Rodri, sobre su verano en Estados Unidos: “Fui con 14 años a Connecticut, era como una película de Hollywood”

Rodri Hernández vivió con 14 años una experiencia muy distinta a la que marcaba su día a día como joven futbolista en Madrid. Su familia quería que conociera de cerca la cultura estadounidense y, como no podía pasar un curso entero fuera por su carrera deportiva, encontraron una alternativa: enviarlo durante el verano a un campamento en Connecticut, en pleno bosque y en un entorno completamente diferente para él.

“Cuando cumplí 14 años, me fui a un campamento de verano en medio del bosque de Connecticut”, recordó. Para Rodri, aquello significó salir de su entorno habitual y enfrentarse a una realidad completamente nueva, alejada de los entrenamientos, de la rutina familiar y de la vida que conocía hasta entonces.

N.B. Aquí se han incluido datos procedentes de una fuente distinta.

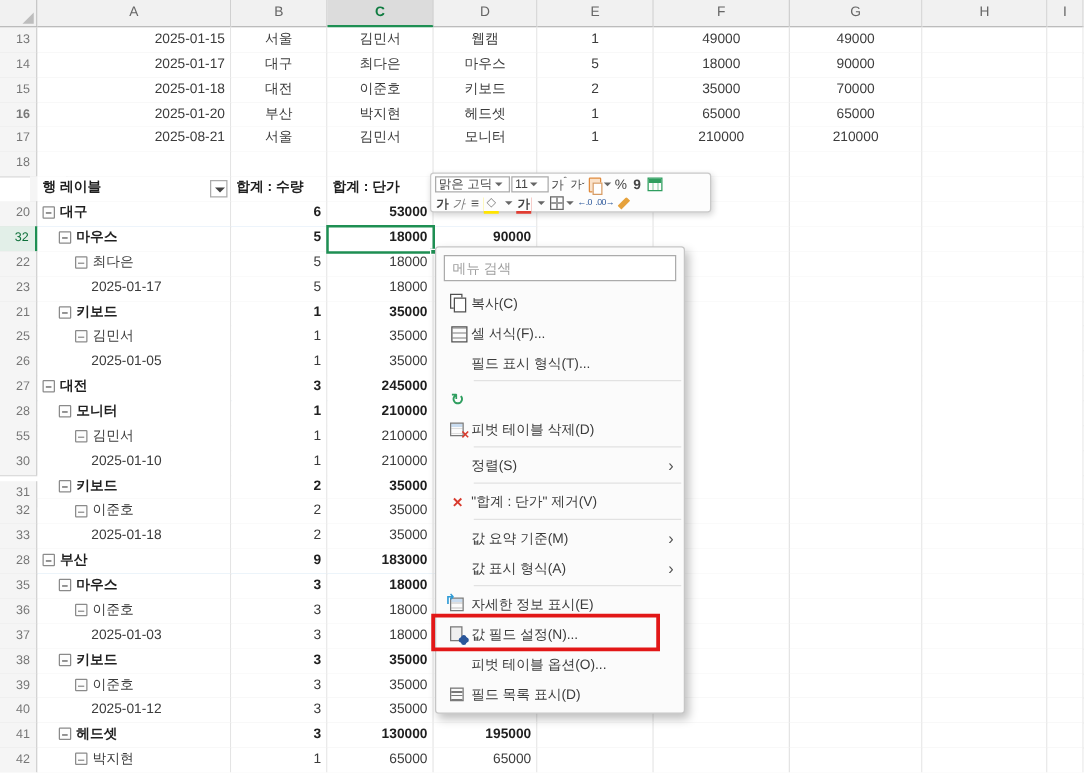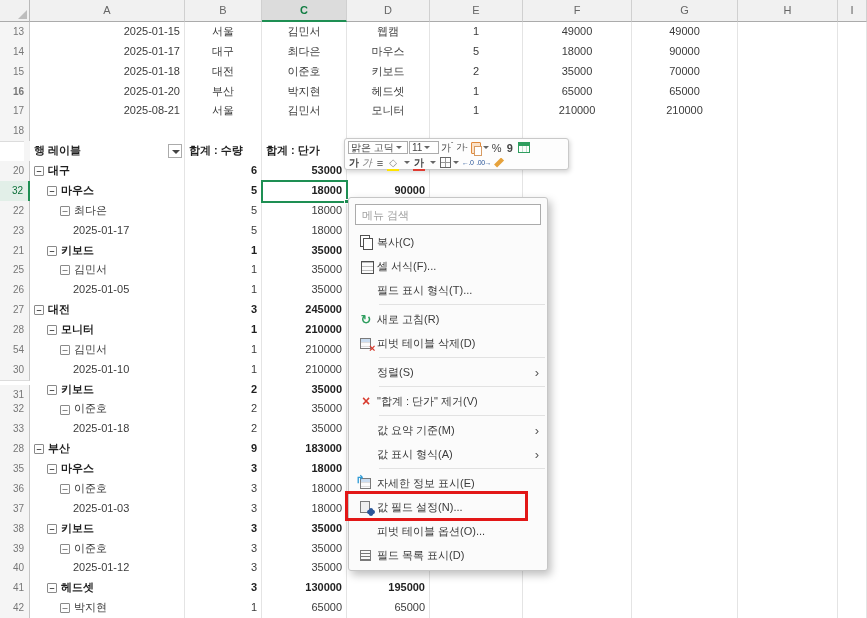"새로 고침(R)" span.mlabel { html: <span>새로 고침(R)</span> -> none }
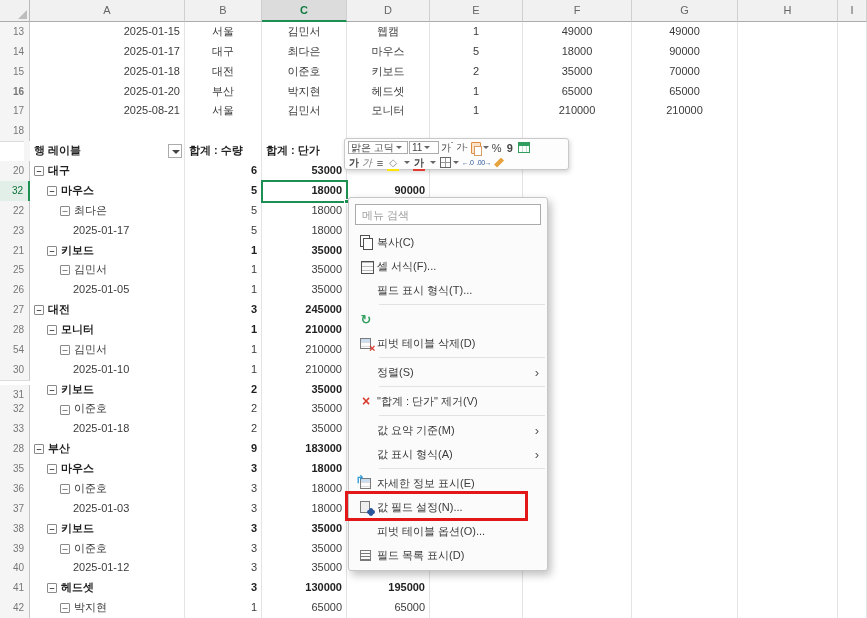"54" div.rowhead { text: 54 -> 55 }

Connecticut le pareció una película de Hollywood

El impacto fue inmediato. El campamento estaba rodeado de árboles, tenía un gran lago, canoas, tiendas de campaña y las clásicas hogueras que tantas veces había visto en películas estadounidenses. Rodri reconoce que la escena le resultó casi irreal: “Cuando llegué, fue como si me hubiera metido en una película de Hollywood”.

Rodri Aeroport Barcelona
Rodri Aeroport Barcelona

Aquella estancia también le permitió conocer otra forma de vivir la adolescencia. Compartió días con jóvenes de otros lugares, tuvo que desenvolverse lejos de casa y adaptarse a un entorno donde prácticamente todo le resultaba nuevo. La experiencia fue breve, pero suficiente para dejarle un recuerdo muy marcado.

Una experiencia que pudo vivir sin renunciar al fútbol

La idea inicial de su padre era que Rodri pudiera realizar un intercambio escolar completo en Estados Unidos. Sin embargo, el sueño de convertirse en futbolista hacía difícil pasar tantos meses lejos de España. El campamento de verano permitió encontrar un punto intermedio entre ambas cosas. Rodri pudo seguir persiguiendo su carrera deportiva sin perder la oportunidad de vivir una experiencia internacional durante su adolescencia. Años después, recuerda aquel verano con una mezcla de sorpresa y nostalgia, especialmente por lo diferente que era todo respecto a su vida habitual.

El bosque, el lago, las canoas y las hogueras formaron durante unas semanas un escenario completamente nuevo para él. Antes de convertirse en uno de los grandes centrocampistas del fútbol europeo, Rodri también fue un adolescente de 14 años descubriendo Connecticut y sintiendo que, por primera vez, estaba viviendo dentro de una de aquellas películas de Hollywood que había visto de pequeño.